This is a civil action brought by the United States Government pursuant to the Federal Debt Collection Procedures Act, 28 U.S.C. § 3001 et seq., to set aside as a fraudulent transfer Michael and Beverly Furnari's conveyance of real property situated in Kihei, Hawaii to their daughter, Tara Furnari. The matter is presently before the Court on the Defendants' Motion to Dismiss Count I and for Summary
Having reviewed and considered the parties' motions and briefs, and the entire record of this matter, as well as the public records of related criminal cases,
On September 9, 2008, Michael Furnari was charged in an Information with one count of Misprision of a Felony for concealing from authorities his knowledge of the scheme of another individual, Scott Ashley, to defraud Wells Fargo Bank and Huntington National Bank in 2002, in connection with Ashley obtaining mortgage loans from the banks in the amounts of $2,999,435.00 and $500,000.00, respectively. The loans were to be used by Ashley for the purchase of a residence located at 130 Brady Lane in Bloomfield Hills, Michigan valued at $5.5 million which was offered for sale by Furnari. See United States v. Furnari, E.D.Mich. No. 08-CR-20466.
Despite knowing that Ashley had committed fraud against the mortgage-lending financial institutions by misrepresenting that he had made a down payment of more than one million dollars, Furnari failed to notify the authorities of Ashley's fraudulent actions. Furnari further took an affirmative step toward concealing the fraud by signing, at the closing of the mortgage loans — which was attended by both Furnari and his wife, Beverly, and Ashley and his wife, Diane Campbell — a statement falsely stating that he and his wife had received an even larger down payment of $2,096,424.00 from Ashley when he knew full well that they had been paid no such down payment; in fact, the down payment they received from Ashley was only $5,000.00.

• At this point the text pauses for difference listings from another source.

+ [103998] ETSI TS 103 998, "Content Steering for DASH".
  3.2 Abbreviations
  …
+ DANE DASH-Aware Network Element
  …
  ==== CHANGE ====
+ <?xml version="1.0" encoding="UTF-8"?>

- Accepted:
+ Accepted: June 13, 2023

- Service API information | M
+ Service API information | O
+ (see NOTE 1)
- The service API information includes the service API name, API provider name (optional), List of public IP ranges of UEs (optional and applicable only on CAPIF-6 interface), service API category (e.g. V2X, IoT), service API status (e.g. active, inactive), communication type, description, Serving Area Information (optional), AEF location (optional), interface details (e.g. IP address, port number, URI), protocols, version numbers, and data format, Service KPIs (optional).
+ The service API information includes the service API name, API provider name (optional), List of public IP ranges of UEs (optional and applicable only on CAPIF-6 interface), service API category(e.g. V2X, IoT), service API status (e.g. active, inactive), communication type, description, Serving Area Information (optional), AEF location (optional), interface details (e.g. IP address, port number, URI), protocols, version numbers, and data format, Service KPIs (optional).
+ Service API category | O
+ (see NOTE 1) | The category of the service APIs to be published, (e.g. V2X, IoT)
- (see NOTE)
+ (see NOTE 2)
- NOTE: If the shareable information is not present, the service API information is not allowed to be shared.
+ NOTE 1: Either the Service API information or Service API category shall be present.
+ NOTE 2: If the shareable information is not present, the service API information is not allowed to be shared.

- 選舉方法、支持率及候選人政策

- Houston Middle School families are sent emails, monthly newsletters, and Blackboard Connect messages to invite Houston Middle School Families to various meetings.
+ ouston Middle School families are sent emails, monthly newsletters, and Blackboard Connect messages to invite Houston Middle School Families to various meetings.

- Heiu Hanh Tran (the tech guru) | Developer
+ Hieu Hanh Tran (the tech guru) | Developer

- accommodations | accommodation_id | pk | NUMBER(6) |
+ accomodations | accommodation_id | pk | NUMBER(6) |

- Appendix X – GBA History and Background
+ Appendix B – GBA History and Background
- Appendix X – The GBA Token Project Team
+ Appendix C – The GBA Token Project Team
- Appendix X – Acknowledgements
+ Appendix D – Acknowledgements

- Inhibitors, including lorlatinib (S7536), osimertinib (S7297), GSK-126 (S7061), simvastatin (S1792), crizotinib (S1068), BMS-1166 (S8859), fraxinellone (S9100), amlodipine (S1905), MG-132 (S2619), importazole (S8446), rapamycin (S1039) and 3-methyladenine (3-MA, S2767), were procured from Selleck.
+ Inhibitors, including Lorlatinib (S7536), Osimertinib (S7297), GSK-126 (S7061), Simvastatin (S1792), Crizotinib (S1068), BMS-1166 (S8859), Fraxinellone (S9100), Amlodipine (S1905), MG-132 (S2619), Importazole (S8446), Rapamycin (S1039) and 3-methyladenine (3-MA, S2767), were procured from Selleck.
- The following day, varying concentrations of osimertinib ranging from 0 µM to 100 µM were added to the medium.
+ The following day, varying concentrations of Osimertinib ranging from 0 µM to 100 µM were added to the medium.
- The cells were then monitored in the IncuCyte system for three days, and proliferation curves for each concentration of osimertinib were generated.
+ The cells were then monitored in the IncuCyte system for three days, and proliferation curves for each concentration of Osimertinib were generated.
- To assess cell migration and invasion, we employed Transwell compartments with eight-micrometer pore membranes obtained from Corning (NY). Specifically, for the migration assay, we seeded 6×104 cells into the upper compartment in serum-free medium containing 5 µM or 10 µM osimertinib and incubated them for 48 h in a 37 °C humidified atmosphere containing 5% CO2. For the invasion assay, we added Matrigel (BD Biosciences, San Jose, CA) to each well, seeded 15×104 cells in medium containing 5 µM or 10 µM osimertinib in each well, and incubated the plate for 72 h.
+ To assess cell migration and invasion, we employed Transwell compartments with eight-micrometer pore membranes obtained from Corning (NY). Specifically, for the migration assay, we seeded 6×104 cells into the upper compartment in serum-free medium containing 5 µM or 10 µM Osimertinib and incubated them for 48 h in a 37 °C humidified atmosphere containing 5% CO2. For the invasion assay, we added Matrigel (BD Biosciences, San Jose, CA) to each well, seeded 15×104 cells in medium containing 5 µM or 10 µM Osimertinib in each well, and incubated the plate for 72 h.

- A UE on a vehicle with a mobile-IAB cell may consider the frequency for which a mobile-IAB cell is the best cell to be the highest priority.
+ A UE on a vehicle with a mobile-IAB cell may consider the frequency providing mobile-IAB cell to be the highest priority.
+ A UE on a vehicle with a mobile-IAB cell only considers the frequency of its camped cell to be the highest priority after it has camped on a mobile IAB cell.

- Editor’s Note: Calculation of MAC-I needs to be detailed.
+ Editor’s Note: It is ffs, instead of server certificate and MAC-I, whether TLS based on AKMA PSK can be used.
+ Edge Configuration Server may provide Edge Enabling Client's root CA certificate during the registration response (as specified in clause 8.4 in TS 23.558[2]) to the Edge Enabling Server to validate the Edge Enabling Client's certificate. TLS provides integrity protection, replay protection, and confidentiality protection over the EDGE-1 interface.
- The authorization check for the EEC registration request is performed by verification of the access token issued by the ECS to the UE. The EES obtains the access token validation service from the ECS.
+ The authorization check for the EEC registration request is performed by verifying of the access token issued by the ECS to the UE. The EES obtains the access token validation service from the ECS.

After taking ownership of the property, Ashley made only three payments on the $500,000.00 mortgage loan from Huntington bank and did not make any payments on the $2,999,435.00 Wells Fargo loan. The banks subsequently foreclosed on the mortgages and the house was sold at auction at a substantial loss to the banks. Wells Fargo reported a net loss of $980,200.00 and Huntington Bank reported a loss of $387,130.00.
Thereafter, a federal investigation into Ashley's activities ensued. During this investigation, in 2005, Furnari was interviewed by federal agents and questioned about the sale of the Brady Lane property, his involvement with Ashley, and the Wells Fargo/Huntington Bank loan transactions. He was subsequently subpoenaed to testify before a federal grand jury.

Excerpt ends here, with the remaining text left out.